Semantic Components: A Model for Enhancing Retrieval of Domain-Specific Information
Published at : 26 Jan 2021
Retrieving information from online resources is an increasingly prevalent task, supporting many work-related and personal activities. Yet, despite the success of modern search engines, finding specific information can be difficult and time-consuming. When users who are experienced in a particular domain search for information, they often know what types of information can be found in particular types of documents. We are investigating a model, called semantic components, that seeks to leverage searchersΓÇÖ knowledge by introducing a schema specific to a particular document collection.

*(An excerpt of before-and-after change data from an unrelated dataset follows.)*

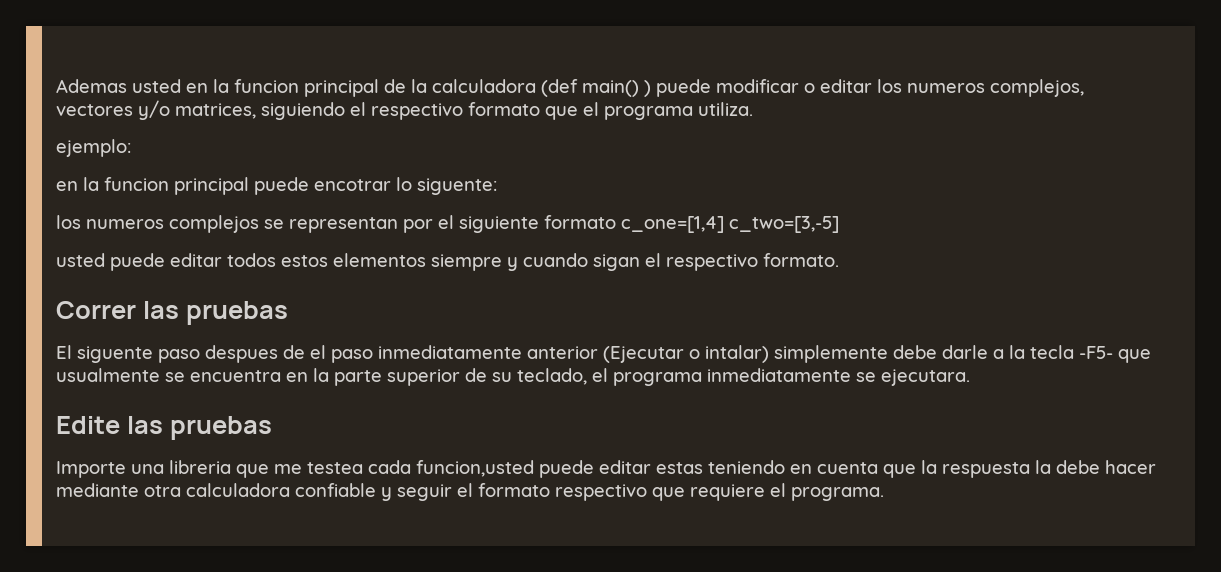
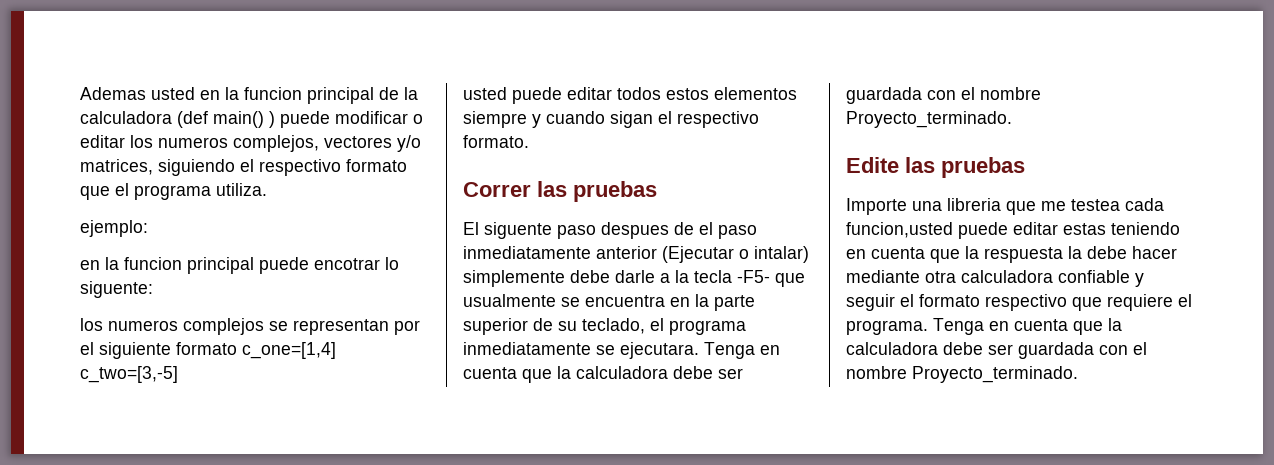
- El siguente paso despues de el paso inmediatamente anterior (Ejecutar o intalar) simplemente debe darle a la tecla -F5- que usualmente se encuentra en la parte superior de su teclado, el programa inmediatamente se ejecutara.
+ El siguente paso despues de el paso inmediatamente anterior (Ejecutar o intalar) simplemente debe darle a la tecla -F5- que usualmente se encuentra en la parte superior de su teclado, el programa inmediatamente se ejecutara. Tenga en cuenta que la calculadora debe ser guardada con el nombre Proyecto_terminado.
- Importe una libreria que me testea cada funcion,usted puede editar estas teniendo en cuenta que la respuesta la debe hacer mediante otra calculadora confiable y seguir el formato respectivo que requiere el programa.
+ Importe una libreria que me testea cada funcion,usted puede editar estas teniendo en cuenta que la respuesta la debe hacer mediante otra calculadora confiable y seguir el formato respectivo que requiere el programa. Tenga en cuenta que la calculadora debe ser guardada con el nombre Proyecto_terminado.

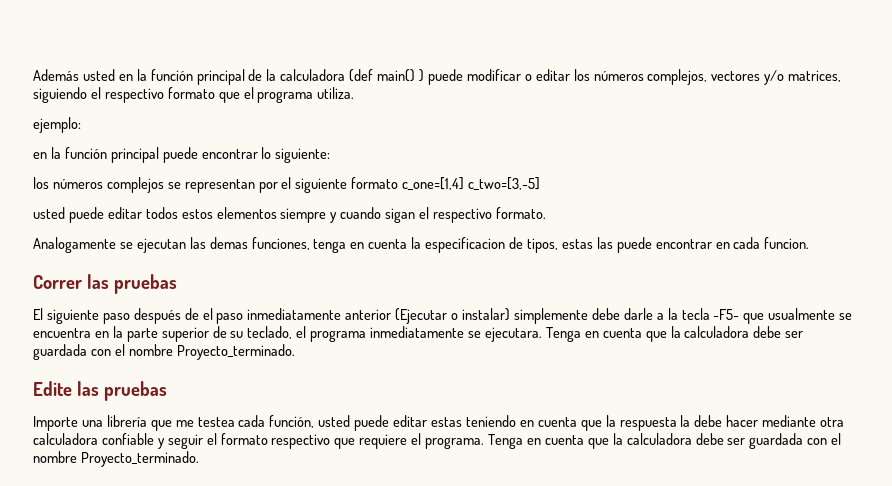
- Ademas usted en la funcion principal de la calculadora (def main() ) puede modificar o editar los numeros complejos, vectores y/o matrices, siguiendo el respectivo formato que el programa utiliza.
+ Además usted en la función principal de la calculadora (def main() ) puede modificar o editar los números complejos, vectores y/o matrices, siguiendo el respectivo formato que el programa utiliza.
- en la funcion principal puede encotrar lo siguente:
- los numeros complejos se representan por el siguiente formato c_one=[1,4] c_two=[3,-5]
+ en la función principal puede encontrar lo siguiente:
+ los números complejos se representan por el siguiente formato c_one=[1,4] c_two=[3,-5]
+ Analogamente se ejecutan las demas funciones, tenga en cuenta la especificacion de tipos, estas las puede encontrar en cada funcion.
- El siguente paso despues de el paso inmediatamente anterior (Ejecutar o intalar) simplemente debe darle a la tecla -F5- que usualmente se encuentra en la parte superior de su teclado, el programa inmediatamente se ejecutara.
+ El siguiente paso después de el paso inmediatamente anterior (Ejecutar o instalar) simplemente debe darle a la tecla -F5- que usualmente se encuentra en la parte superior de su teclado, el programa inmediatamente se ejecutara.
- Importe una libreria que me testea cada funcion,usted puede editar estas teniendo en cuenta que la respuesta la debe hacer mediante otra calculadora confiable y seguir el formato respectivo que requiere el programa.
+ Importe una librería que me testea cada función, usted puede editar estas teniendo en cuenta que la respuesta la debe hacer mediante otra calculadora confiable y seguir el formato respectivo que requiere el programa.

A semantic component schema consists of a two-level hierarchy, document classes and semantic components. Semantic components are types of information that commonly appear in documents of a given class. For example, documents about a disease (a document class) often contain information about treatment and diagnosis (two semantic components). Semantic component indexing identifies the location and extent of semantic component instances within a document and can supplement traditional full text and keyword indexing techniques. Semantic component searching allows a user to refine a topical search by indicating a preference for documents containing specific semantic components or by indicating terms that should appear in specific semantic components. In this talk I will discuss two user studies, an interactive searching study demonstrating the ability of semantic components to enhance search results, and an indexing study comparing manual semantic component indexing to manual keyword indexing. I will also discuss metrics for evaluating semantic component indexing and illustrate use of a session-based metric for evaluating multiple-query search sessions. In addition, I will describe ways the model can be adapted to a variety of search tasks and applications, such as Internet search (Live Search), enterprise-level search (SharePoint), and personal information (Desktop Search, Outlook).